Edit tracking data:
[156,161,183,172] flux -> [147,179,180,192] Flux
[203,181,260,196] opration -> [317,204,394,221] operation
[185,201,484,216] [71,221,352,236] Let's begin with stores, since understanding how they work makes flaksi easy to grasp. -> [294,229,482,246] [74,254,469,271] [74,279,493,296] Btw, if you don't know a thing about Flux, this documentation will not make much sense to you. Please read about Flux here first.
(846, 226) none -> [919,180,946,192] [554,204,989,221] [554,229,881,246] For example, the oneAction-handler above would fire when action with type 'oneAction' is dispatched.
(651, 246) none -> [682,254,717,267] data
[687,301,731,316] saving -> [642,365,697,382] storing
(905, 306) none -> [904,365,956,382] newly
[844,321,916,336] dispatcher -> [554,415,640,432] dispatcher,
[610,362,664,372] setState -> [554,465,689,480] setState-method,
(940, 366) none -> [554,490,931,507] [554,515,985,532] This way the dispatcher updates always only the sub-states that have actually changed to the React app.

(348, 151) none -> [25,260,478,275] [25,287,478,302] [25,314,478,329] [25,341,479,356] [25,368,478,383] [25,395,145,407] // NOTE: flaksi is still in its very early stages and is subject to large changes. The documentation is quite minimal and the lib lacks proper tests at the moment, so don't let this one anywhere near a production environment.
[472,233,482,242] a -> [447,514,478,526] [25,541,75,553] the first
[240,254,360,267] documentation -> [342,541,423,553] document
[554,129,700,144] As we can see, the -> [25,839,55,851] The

--

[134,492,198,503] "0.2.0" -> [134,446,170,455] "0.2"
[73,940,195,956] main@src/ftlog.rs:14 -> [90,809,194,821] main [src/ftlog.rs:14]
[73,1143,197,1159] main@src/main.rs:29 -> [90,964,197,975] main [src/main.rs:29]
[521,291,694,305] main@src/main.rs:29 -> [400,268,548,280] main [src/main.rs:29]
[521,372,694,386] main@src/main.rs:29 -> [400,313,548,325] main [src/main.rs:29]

__Activity__.
Go to the line with "[156,161,183,172] flux ->" in the entries above and repeat every line from there through the line with "[554,129,700,144] As we", exactly and with no other text.

__Answer to this exercise__.
[156,161,183,172] flux -> [147,179,180,192] Flux
[203,181,260,196] opration -> [317,204,394,221] operation
[185,201,484,216] [71,221,352,236] Let's begin with stores, since understanding how they work makes flaksi easy to grasp. -> [294,229,482,246] [74,254,469,271] [74,279,493,296] Btw, if you don't know a thing about Flux, this documentation will not make much sense to you. Please read about Flux here first.
(846, 226) none -> [919,180,946,192] [554,204,989,221] [554,229,881,246] For example, the oneAction-handler above would fire when action with type 'oneAction' is dispatched.
(651, 246) none -> [682,254,717,267] data
[687,301,731,316] saving -> [642,365,697,382] storing
(905, 306) none -> [904,365,956,382] newly
[844,321,916,336] dispatcher -> [554,415,640,432] dispatcher,
[610,362,664,372] setState -> [554,465,689,480] setState-method,
(940, 366) none -> [554,490,931,507] [554,515,985,532] This way the dispatcher updates always only the sub-states that have actually changed to the React app.

(348, 151) none -> [25,260,478,275] [25,287,478,302] [25,314,478,329] [25,341,479,356] [25,368,478,383] [25,395,145,407] // NOTE: flaksi is still in its very early stages and is subject to large changes. The documentation is quite minimal and the lib lacks proper tests at the moment, so don't let this one anywhere near a production environment.
[472,233,482,242] a -> [447,514,478,526] [25,541,75,553] the first
[240,254,360,267] documentation -> [342,541,423,553] document
[554,129,700,144] As we can see, the -> [25,839,55,851] The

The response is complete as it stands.